Ms Armstrong said every single bullet fired by Tarrant that day had a “ripple effect”.
“The direct result of just two of those bullets left me without my mum,” she said.
“I did not get the opportunity to say goodbye to my mum and to tell her I love her one last time and to hug her. You robbed me of my mother, of her love and strength. You will also never again feel the love and warmth of your mother’s hug, either. While I have pity for your mum, I have no emotion for you – you are nothing.”
The ripple effect of Tarrant’s bullets, Ms Armstrong said, was a broader understanding and acceptance of Islam that “flows back to the centre of your crime”.
“He had no issue with Linda Armstrong – he didn’t even know her,” Mr Gosse said.
“Instead, filled with his own racist agenda, this coward hid behind his big, powerful guns and shot little old Linda from afar. She never even stood a chance.”
Mr Gosse said he had been sent the livestream of the attack in the days after and “innocently watched the video not knowing what I was viewing”.
“What I saw on that video will haunt me for the rest of my life,” he said.
He said he now fears open and crowded spaces and looks for escape routes “should this man or someone like him decide to open fire upon me”.
“Knowing a hate-filled low-life like this man could kill me for any reason is my new normal,” he said.
Luul Aden Elmi, 52, was in the Al Noor mosque when the shooting started and escaped to a nearby house with a group of other women.
“I heard another lady screaming outside on Deans Avenue, ‘Please don’t shoot,’” she said in a statement read on her behalf.

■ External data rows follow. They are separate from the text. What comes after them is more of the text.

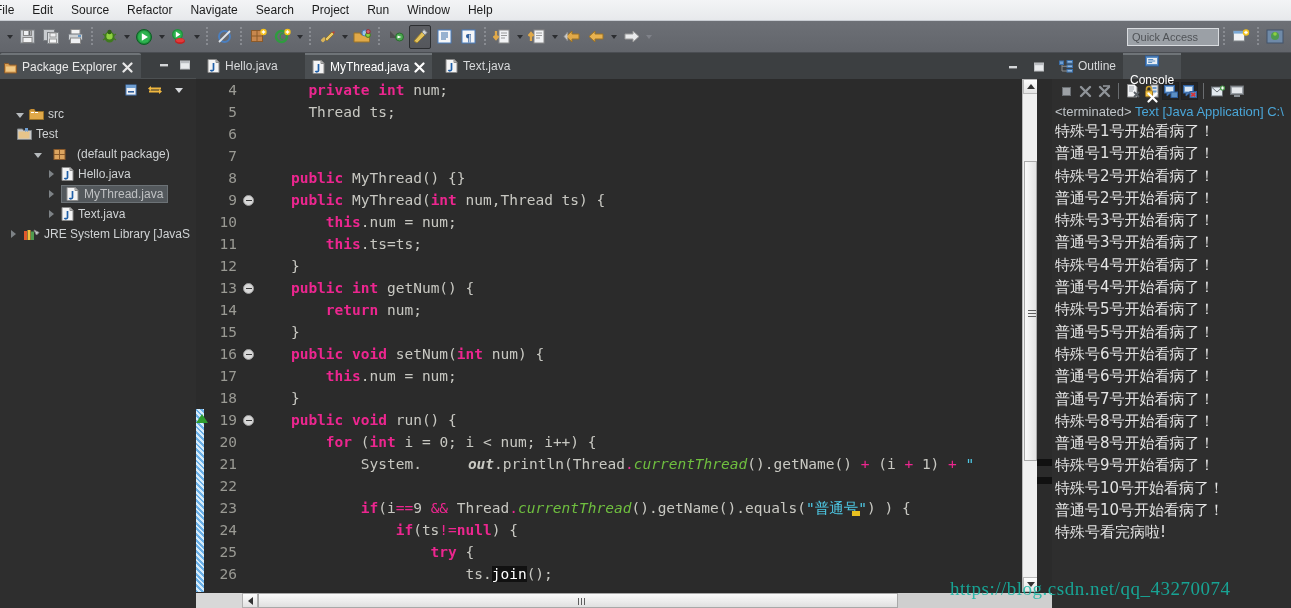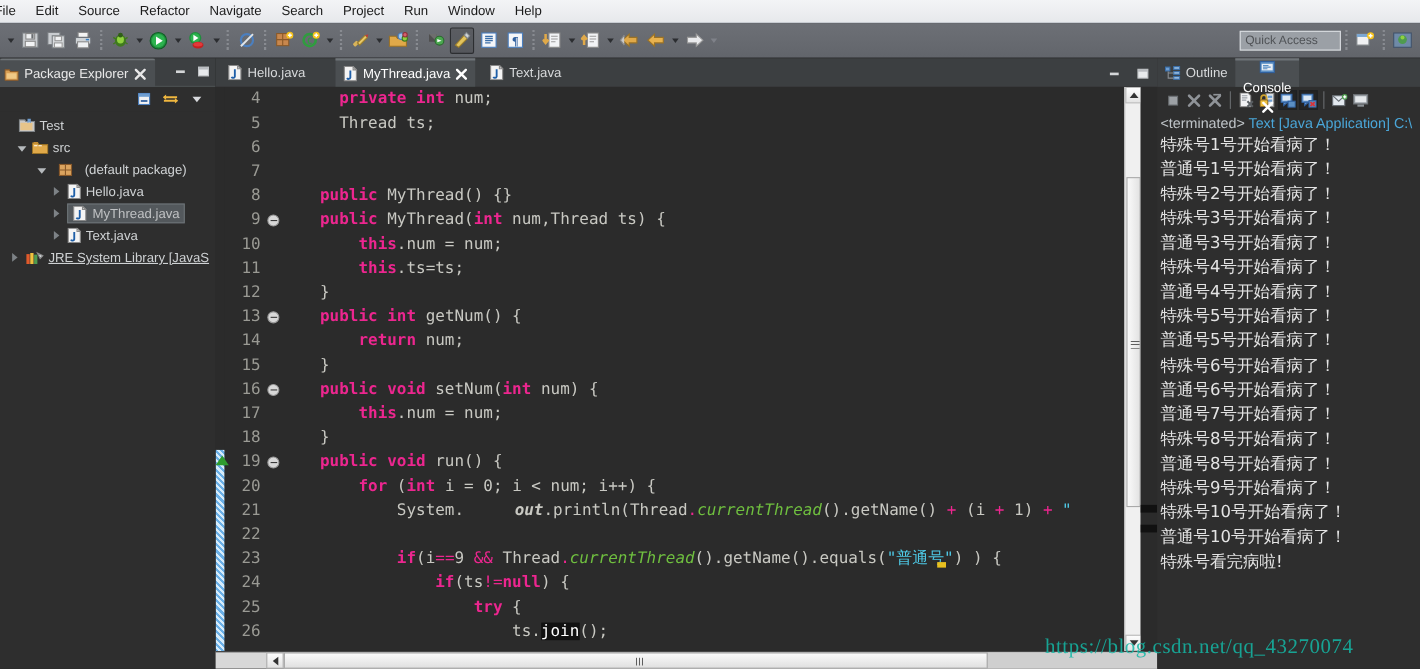--- a/index.html
+++ b/index.html
@@ -505,42 +505,42 @@
         </span>
         <span class="vw-btn">
           <svg width="14" height="14" viewBox="0 0 14 14">
             <polygon points="3,5 11,5 7,10" fill="#d8dadd"></polygon>
           </svg>
         </span>
       </div>
 
       <div class="tree">
 
+        <div class="trow" style="padding-left:14px;">
+          <span class="twist open"></span>
+          <span>
+            <svg width="15" height="14" viewBox="0 0 15 14">
+              <path d="M0.5 3h5l1 1.5h8v8h-14z" fill="#e0a949" stroke="#9a7226"></path>
+              <path d="M1.5 2h4v1.5h-4z" fill="#c98f33"></path>
+              <path d="M2 5.5h3M6 5.5h3" stroke="#fff" stroke-width="1"></path>
+            </svg>
+          </span>
+          <span class="lbl">src</span>
+        </div>
+
         <div class="trow" style="padding-left:2px;">
           <span class="twist none"></span>
           <span>
             <svg width="15" height="14" viewBox="0 0 15 14">
               <path d="M0.5 2h5l1 1.5h8v9h-14z" fill="#c8c8c8" stroke="#7f8488"></path>
               <path d="M1.5 4.5h11v7h-11z" fill="#e6c48a"></path>
               <path d="M8 1 l3 0 0 4 -1.5 -1.2 -1.5 1.2z" fill="#6f9ed1"></path>
             </svg>
           </span>
           <span class="lbl">Test</span>
-        </div>
-
-        <div class="trow" style="padding-left:14px;">
-          <span class="twist open"></span>
-          <span>
-            <svg width="15" height="14" viewBox="0 0 15 14">
-              <path d="M0.5 3h5l1 1.5h8v8h-14z" fill="#e0a949" stroke="#9a7226"></path>
-              <path d="M1.5 2h4v1.5h-4z" fill="#c98f33"></path>
-              <path d="M2 5.5h3M6 5.5h3" stroke="#fff" stroke-width="1"></path>
-            </svg>
-          </span>
-          <span class="lbl">src</span>
         </div>
 
         <div class="trow" style="padding-left:32px;gap:10px;">
           <span class="twist open"></span>
           <span>
             <svg width="14" height="13" viewBox="0 0 14 13">
               <rect x="1" y="1.5" width="11" height="10" fill="#dba45f" stroke="#8a5a2a"></rect>
               <line x1="6.5" y1="1.5" x2="6.5" y2="11.5" stroke="#8a5a2a"></line>
               <line x1="1" y1="6.5" x2="12" y2="6.5" stroke="#8a5a2a"></line>
             </svg>
@@ -579,21 +579,21 @@
           <span>
             <svg width="13" height="14" viewBox="0 0 13 14">
               <path d="M1 0.5h8l3 3v10h-11z" fill="#f4f4f4" stroke="#8a8a8a"></path>
               <path d="M9 0.5v3h3z" fill="#d4d4d4" stroke="#8a8a8a"></path>
               <path d="M6.5 4v6.5a1.6 1.6 0 0 1-3 .4" stroke="#1f5fa8" stroke-width="1.7" fill="none"></path>
             </svg>
           </span>
           <span class="lbl">Text.java</span>
         </div>
 
-        <div class="trow" style="padding-left:8px;text-decoration:underline;">
+        <div class="trow" style="padding-left:8px;">
           <span class="twist closed"></span>
           <span>
             <svg width="17" height="14" viewBox="0 0 17 14">
               <rect x="1" y="4" width="3" height="9" fill="#e05a2b"></rect>
               <rect x="4.5" y="3" width="3" height="10" fill="#f0c23f"></rect>
               <rect x="8" y="4.5" width="3" height="8.5" fill="#4f9b4f"></rect>
               <path d="M11 3 L16 5.5 L13.5 8 Z" fill="#cfd3d6" stroke="#8a8a8a"></path>
             </svg>
           </span>
           <span class="lbl">JRE System Library [JavaS</span>
@@ -811,20 +811,21 @@
       </div>
 
       <div class="cons-head">
         <span class="term">&lt;terminated&gt;</span><span> Text [Java Application] C:\</span>
       </div>
 
       <div class="cons-body" id="console-output">
           <div class="cons-line">特殊号1号开始看病了！</div>
           <div class="cons-line">普通号1号开始看病了！</div>
           <div class="cons-line">特殊号2号开始看病了！</div>
+          <div class="cons-line">普通号2号开始看病了！</div>
           <div class="cons-line">特殊号3号开始看病了！</div>
           <div class="cons-line">普通号3号开始看病了！</div>
           <div class="cons-line">特殊号4号开始看病了！</div>
           <div class="cons-line">普通号4号开始看病了！</div>
           <div class="cons-line">特殊号5号开始看病了！</div>
           <div class="cons-line">普通号5号开始看病了！</div>
           <div class="cons-line">特殊号6号开始看病了！</div>
           <div class="cons-line">普通号6号开始看病了！</div>
           <div class="cons-line">普通号7号开始看病了！</div>
           <div class="cons-line">特殊号8号开始看病了！</div>

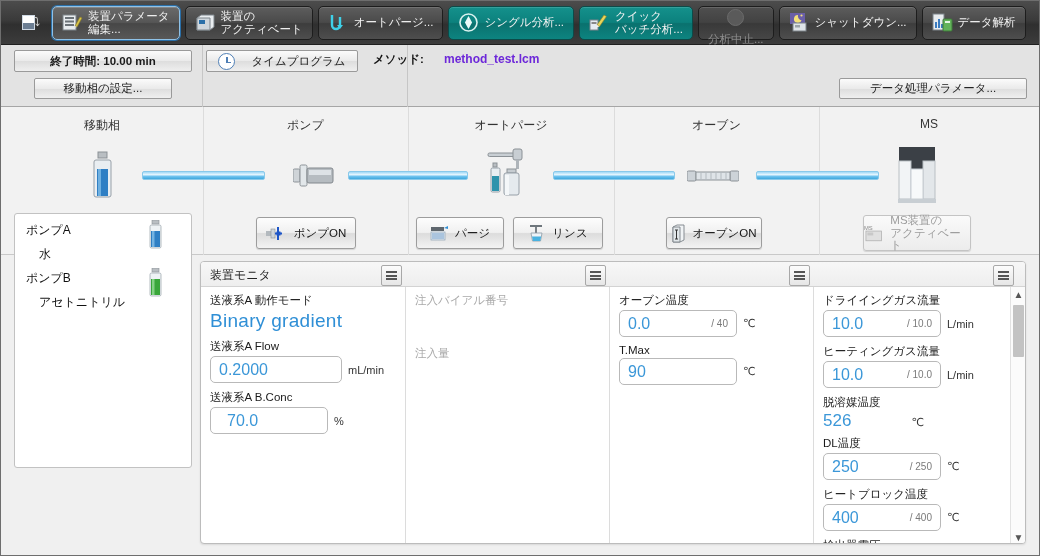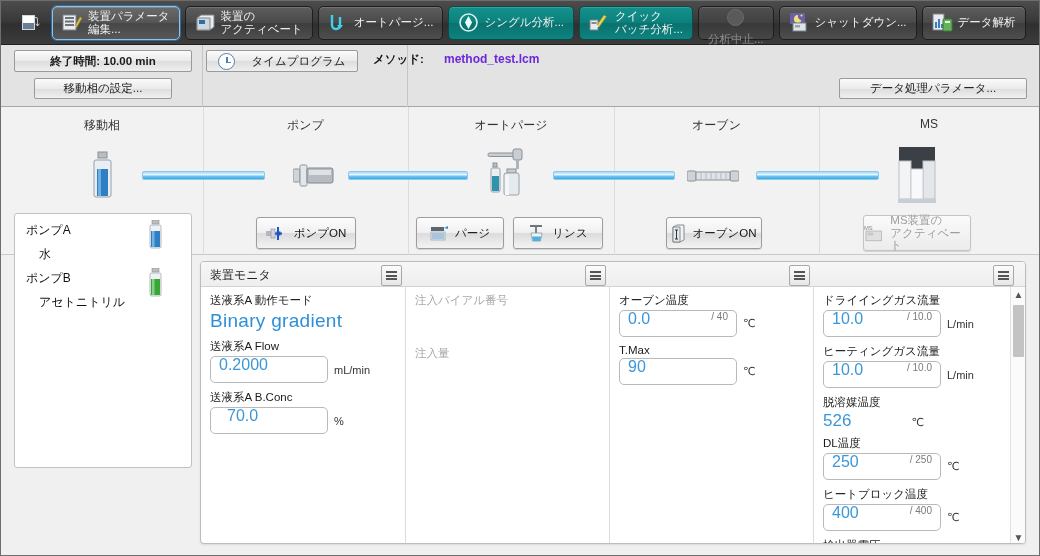--- a/index.html
+++ b/index.html
@@ -89,21 +89,21 @@
     background-size:100% 3.6px;background-repeat:no-repeat;
     background-position:0 0,0 3.6px,0 7.2px;}
   .mon-col{position:absolute;top:25px;height:258px;box-sizing:border-box;
     border-right:1px solid #dcdcdc;padding:6px 9px 0 9px;overflow:hidden;}
   .mon-col:last-child{border-right:none;}
   .flabel{font-size:11.5px;color:#1a1a1a;margin:0 0 2px 0;}
   .flabel.dim{color:#a9a9a9;}
   .fbig{font-size:19px;color:#2f8fd6;letter-spacing:.3px;margin:2px 0 7px 0;}
   .frow{display:flex;align-items:center;gap:6px;margin-bottom:7px;}
   .fbox{box-sizing:border-box;border:1px solid #b9b9b9;border-radius:5px;background:#fff;
-    height:27px;display:flex;padding:0 8px;}
+    height:27px;display:flex;align-items:center;padding:0 8px;}
   .fval{font-size:16px;color:#3b97d8;line-height:1;}
   .fmax{font-size:10px;color:#7a7a7a;margin-left:auto;padding-left:8px;}
   .funit{font-size:11px;color:#333;}
   .fplain{display:flex;align-items:baseline;gap:60px;margin-bottom:7px;}
   .fplain .fval{font-size:17px;}
   .sb{position:absolute;right:0;top:25px;width:15px;height:258px;background:#fbfbfb;
     border-left:1px solid #e2e2e2;box-sizing:border-box;}
   .sb .arw{position:absolute;left:0;width:15px;height:15px;color:#555;font-size:10px;
     display:flex;align-items:center;justify-content:center;cursor:default;}
   .sb .thumb{position:absolute;left:2px;top:18px;width:11px;height:52px;background:#c3c3c3;
@@ -389,21 +389,21 @@
       </div>
     <div class="gridbtn" style="left:792px;">
         <i></i>
       </div>
 
     <div class="mon-col" id="col0" style="left:0;width:205px;">
         <div class="flabel">送液系A 動作モード</div>
         <div class="fbig">Binary gradient</div>
         <div class="flabel">送液系A Flow</div>
         <div class="frow">
-          <div class="fbox" style="width: 118px;">
+          <div class="fbox" style="width: 132px;">
             <span class="fval">0.2000</span>
           </div>
           <span class="funit">mL/min</span>
         </div>
         <div class="flabel">送液系A B.Conc</div>
         <div class="frow">
           <div class="fbox" style="width: 118px; padding-left: 16px;">
             <span class="fval">70.0</span>
           </div>
           <span class="funit">%</span>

“On the driveway on the property I found a lady I knew, dead. I think it was her I heard earlier pleading for her life.”
Ms Elmi’s husband died in a car accident after just days after the attack.
He had been working in Balclutha more than 400km away and had driven back to Christchurch support her.
As he was making his way back to work he was involved in a single-vehicle accident near Oamaru and died.
“I believe the defendant’s actions are part of the reason my husband is now dead,” she said.